Member of the New York City Council from the 37th district
- In office January 1, 2014 – January 26, 2020
- Preceded by: Erik Martin Dilan
- Succeeded by: Darma Diaz

Member of the New York State Assembly from the 54th district
- In office September 14, 2011 – December 31, 2013
- Preceded by: Darryl C. Towns
- Succeeded by: Erik Martin Dilan

Personal details
- Born: June 30, 1984 (age 42) New York City, New York, U.S.
- Party: Democratic
- Relatives: Ari Espinal (cousin)
- Education: Queens College (BA)
- Website: Official website

= Rafael Espinal =

American politician and non-profit executive

Rafael L. Espinal Jr. (born June 30, 1984) is an American politician and non-profit executive. A Democrat, he began his political career in the New York State Assembly, representing New York's 54th State Assembly district in Brooklyn from 2011 to 2013. He later served on the New York City Council from 2014 to 2020, representing the 37th district, which includes portions of Bedford-Stuyvesant, Brownsville, Bushwick, Crown Heights, Cypress Hills, and East New York in Brooklyn.

In January 2020, he resigned from the City Council to become President and Executive Director of the Freelancers Union, a national organization advocating for independent workers.

He was appointed by Mayor Zohran Mamdani as Commissioner of the Mayor's Office of Media & Entertainment in January 2026. The office permits and oversees Film & Television production in New York City and serves as a liaison for the city's creative industries and workforce.

==Early life and education==
Espinal has lived in Brooklyn all his life, while his parents are from the Dominican Republic. He was born in 1984 in Bed-Stuy, and is the third of six children. His cousin, Ari Espinal, was elected to the New York State Assembly in 2018. He was raised in Cypress Hills, attending and graduating from New York City public schools, P.S. 108, I.S. 302, and Franklin K. Lane High School. Espinal attended Queens College and graduated with a bachelor's degree in English.

In 2017 - 2018, Espinal was selected for a MIT CoLab Fellowship. A two year program within the MIT Department of Urban Studies and Planning focused on prospective models for community-driven economic development tied to shared wealth and ownership.

==Career==
Espinal first worked as an adult literacy teacher.
Espinal entered public service as an aide to City Councilmember Erik Martin Dilan, ultimately serving as his chief of staff.

In the 2016 Democratic Party presidential primaries, he was the only New York City Councilmember to endorse Bernie Sanders. He endorsed him again for the 2020 primaries, the first City Councilmember to do so.

In 2017, Espinal was named one of Time Out New York's "New Yorkers of the Year", largely in recognition of his advocacy in repealing the New York City Cabaret Law, enforcement of which disproportionately targeted LGBTQ and ethnic minority venues and creating the city's Office of Nightlife, dedicated to supporting DIY art spaces, music venues, bars and restaurants.

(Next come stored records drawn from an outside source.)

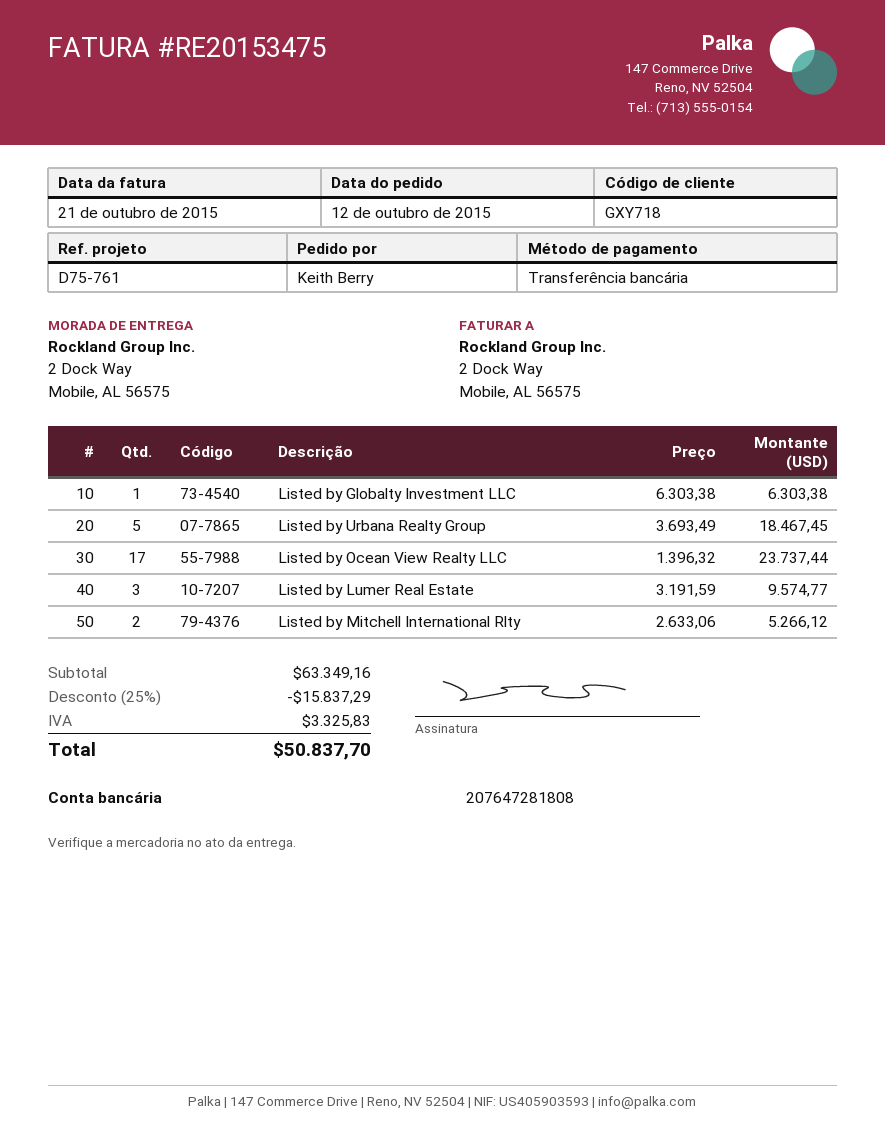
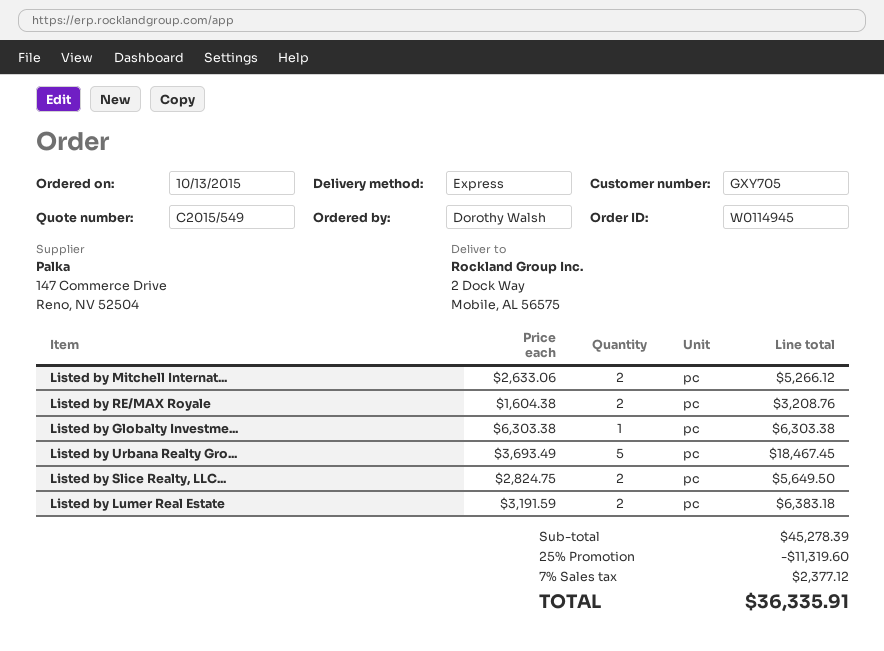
order date: 2015-10-12 -> 2015-10-13
customer number: GXY718 -> GXY705
ordered by: Keith Berry -> Dorothy Walsh
Listed by Ocean View Realty LLC: 17 x 1396.32 = 23737.44 -> none
Listed by Lumer Real Estate: 3 x 3191.59 = 9574.77 -> 2 x 3191.59 = 6383.18
Listed by RE/MAX Royale: none -> 2 x 1604.38 = 3208.76
Listed by Slice Realty, LLC...: none -> 2 x 2824.75 = 5649.50
subtotal: 63349.16 -> 45278.39
discount: 25% = 15837.29 -> 25% = 11319.60
tax: 3325.83 -> 2377.12
total: 50837.70 -> 36335.91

In 2019, Espinal ran in the special election for New York City Public Advocate, following Letitia James's victory in her race for New York State Attorney General. He came in 7th place in a crowded field of 17 candidates, won by fellow Brooklyn City Councilmember Jumaane Williams. The New York Times endorsed Jumaane Williams, but noted on Espinal's career as a City Council Member, "In a 51-member body, Mr. Espinal has been a standout."

Espinal, facing term limits to another term in the City Council, announced plans to run for Brooklyn Borough President in the 2021 election, as Eric Adams, then Brooklyn Borough President, faced term limits. Espinal dropped out of the race in January 2020, and subsequently resigned from the Council entirely.

===New York State Assembly===
In his first campaign, Espinal won the open 54th district seat in the New York State Assembly in a special election held on September 13, 2011. The seat was left vacant after Darryl Towns resigned from the post in order to take a position with Governor Andrew Cuomo's administration. The assembly district represents parts of Bushwick, East New York, Bedford-Stuyvesant, Cypress Hills, and Cityline in Brooklyn.

Espinal had endorsements from the Brooklyn Democratic Party, the Republican Party and the Conservative Party of New York State. In a tight race, Espinal (46%) defeated Jesus Gonzalez (35%) running on the Working Families Party line and Deidra Towns (19%) running on her party platform, "Community First".

In 2012, Espinal was named one of City & State's "New York City Rising Stars: 40 Under 40" for his work as New York State Assemblyman.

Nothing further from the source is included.